アルペンスキー女子滑降で金メダルを獲得したブリージー・ジョンソン(米国)が、表彰式を終えた直後にメダルのリボン部分が外れた状態を報道陣に公開した。ジョンソンは「興奮して飛び跳ねたら、突然外れてしまった」と当時の状況を説明している。
さらに、女子距離複合で銀メダルを獲得したエバ・アンデション(スウェーデン)からは、メダルが雪面に落下し、真っ二つに割れたとの証言も出ており、複数競技で同様の事例が確認されている。
これを受け、大会運営責任者のアンドレア・フランチシ氏は「状況は十分に認識している。現在、何が問題なのかを詳しく調査している段階だ」とコメント。

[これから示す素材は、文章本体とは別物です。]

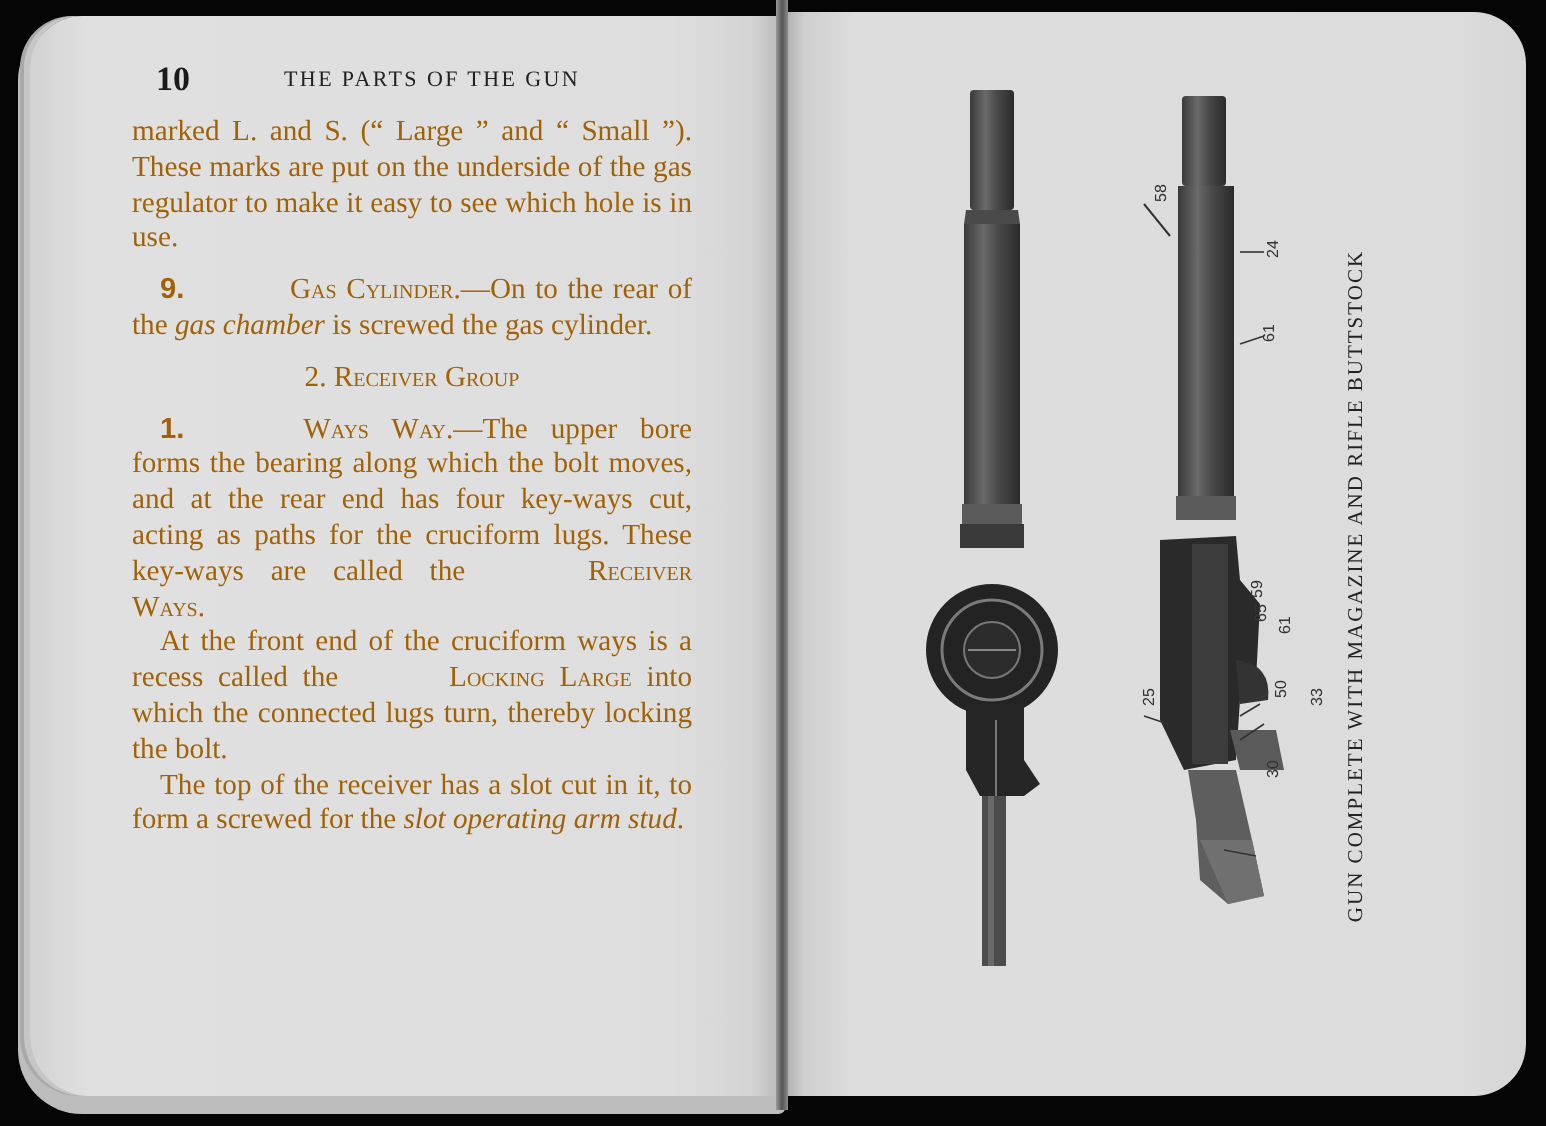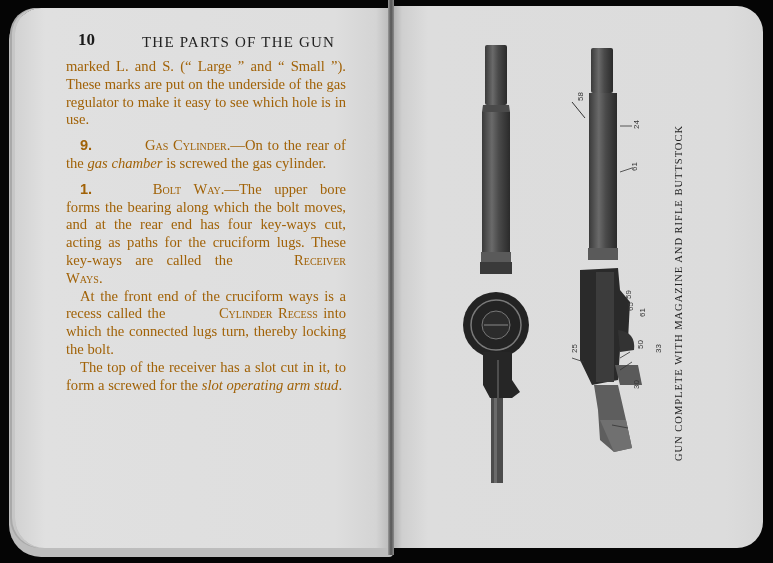--- a/index.html
+++ b/index.html
@@ -30,7 +30,7 @@
   }
   .running-head { position:absolute; left:78px; top:30px; width:300px; height:20px; }
   .page-num { position:absolute; left:0; top:0; font-size:17px; font-weight:bold; color:#1a1a1a; }
-  .head-title { position:absolute; left:64px; top:4px; font-size:15px; letter-spacing:1.2px; color:#222; }
+  .head-title { position:absolute; left:64px; top:4px; font-size:11px; letter-spacing:1.2px; color:#222; }
   .text { position:absolute; left:66px; top:58px; width:280px; color:#a16207; font-size:14.6px; line-height:17.8px; text-align:justify; }
   .text p { margin:0; }
   .indent { text-indent:14px; }

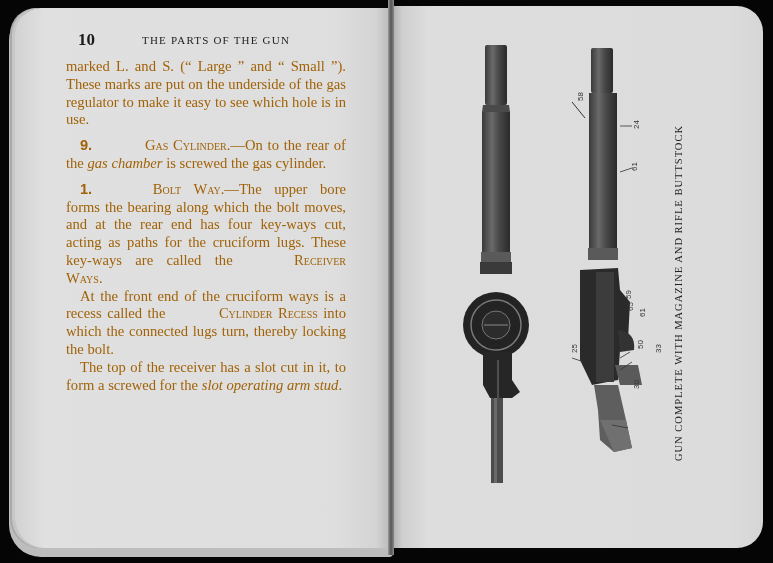--- a/index.html
+++ b/index.html
@@ -64,6 +64,7 @@
   <div class="text">
     <p>marked L. and S. (“ Large ” and “ Small ”). These marks are put on the underside of the gas regulator to make it easy to see which hole is in use.</p>
     <p class="indent gap"><span class="num">9.</span> <span class="sc">Gas Cylinder.</span><span>—On to the rear of the </span><i>gas chamber</i><span> is screwed the gas cylinder.</span></p>
+    <p class="center sc">2. Receiver Group</p>
     <p class="indent gap"><span class="num">1.</span> <span class="sc">Bolt Way.</span><span>—The upper bore forms the bearing along which the bolt moves, and at the rear end has four key-ways cut, acting as paths for the cruciform lugs. These key-ways are called the </span><span class="sc">Receiver Ways</span><span>.</span></p>
     <p class="indent"><span>At the front end of the cruciform ways is a recess called the </span><span class="sc">Cylinder Recess</span><span> into which the connected lugs turn, thereby locking the bolt.</span></p>
     <p class="indent"><span>The top of the receiver has a slot cut in it, to form a screwed for the </span><i>slot operating arm stud</i><span>.</span></p>

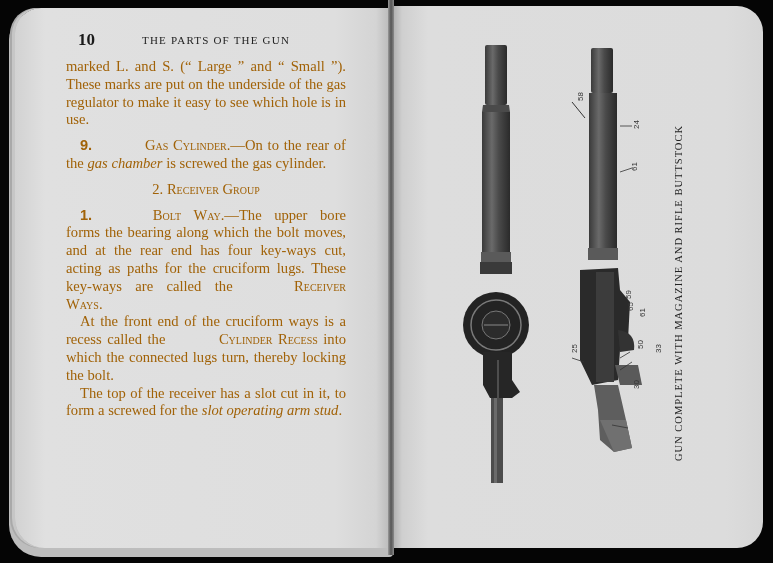--- a/index.html
+++ b/index.html
@@ -65,7 +65,7 @@
     <p>marked L. and S. (“ Large ” and “ Small ”). These marks are put on the underside of the gas regulator to make it easy to see which hole is in use.</p>
     <p class="indent gap"><span class="num">9.</span> <span class="sc">Gas Cylinder.</span><span>—On to the rear of the </span><i>gas chamber</i><span> is screwed the gas cylinder.</span></p>
     <p class="center sc">2. Receiver Group</p>
-    <p class="indent gap"><span class="num">1.</span> <span class="sc">Bolt Way.</span><span>—The upper bore forms the bearing along which the bolt moves, and at the rear end has four key-ways cut, acting as paths for the cruciform lugs. These key-ways are called the </span><span class="sc">Receiver Ways</span><span>.</span></p>
+    <p class="indent gap"><span class="num">1.</span> <span class="sc">Ways Way.</span><span>—The upper bore forms the bearing along which the bolt moves, and at the rear end has four key-ways cut, acting as paths for the cruciform lugs. These key-ways are called the </span><span class="sc">Receiver Ways</span><span>.</span></p>
     <p class="indent"><span>At the front end of the cruciform ways is a recess called the </span><span class="sc">Cylinder Recess</span><span> into which the connected lugs turn, thereby locking the bolt.</span></p>
     <p class="indent"><span>The top of the receiver has a slot cut in it, to form a screwed for the </span><i>slot operating arm stud</i><span>.</span></p>
   </div>

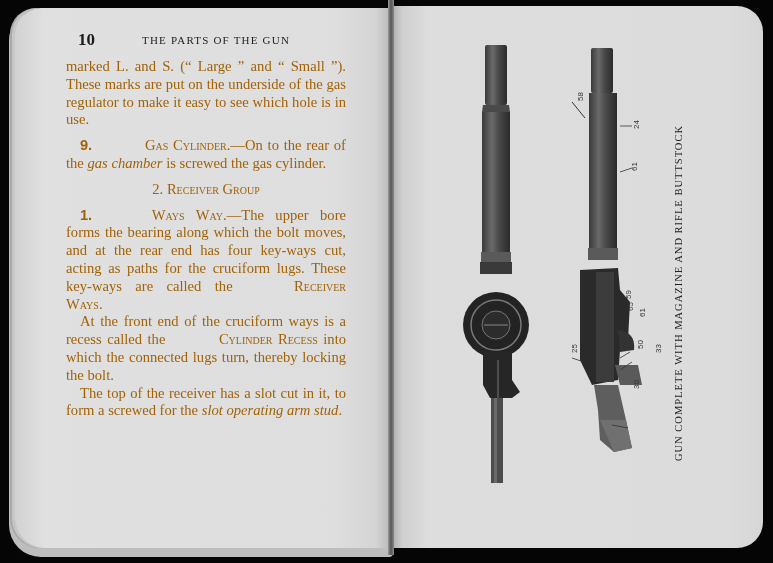--- a/index.html
+++ b/index.html
@@ -66,7 +66,7 @@
     <p class="indent gap"><span class="num">9.</span> <span class="sc">Gas Cylinder.</span><span>—On to the rear of the </span><i>gas chamber</i><span> is screwed the gas cylinder.</span></p>
     <p class="center sc">2. Receiver Group</p>
     <p class="indent gap"><span class="num">1.</span> <span class="sc">Ways Way.</span><span>—The upper bore forms the bearing along which the bolt moves, and at the rear end has four key-ways cut, acting as paths for the cruciform lugs. These key-ways are called the </span><span class="sc">Receiver Ways</span><span>.</span></p>
-    <p class="indent"><span>At the front end of the cruciform ways is a recess called the </span><span class="sc">Cylinder Recess</span><span> into which the connected lugs turn, thereby locking the bolt.</span></p>
+    <p class="indent"><span>At the front end of the cruciform ways is a recess called the </span><span class="sc">Locking Large</span><span> into which the connected lugs turn, thereby locking the bolt.</span></p>
     <p class="indent"><span>The top of the receiver has a slot cut in it, to form a screwed for the </span><i>slot operating arm stud</i><span>.</span></p>
   </div>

「メダルは選手にとって最も重要な象徴の一つであり、最大限の注意を払っている。すべてが完璧であるよう努める」と強調した。
関係者によると、今回のトラブルはメダル本体ではなく、首にかけるコード(ひも)部分に起因している可能性があるという。
このコードは、万が一強い力が加わった際に首を絞める事故を防ぐため、一定以上の負荷がかかると自動的に外れる安全設計となっている。
こうした仕様自体は今回に限ったものではなく、
過去の大会でも同様の考え方が採用されてきた。
一方で、その安全性と耐久性のバランスが適切だったのかについては、改めて検証が求められそうだ。
組織委は今後、設計や製造過程を含めた詳細な調査を進め、必要に応じて改善策を講じる方針としている。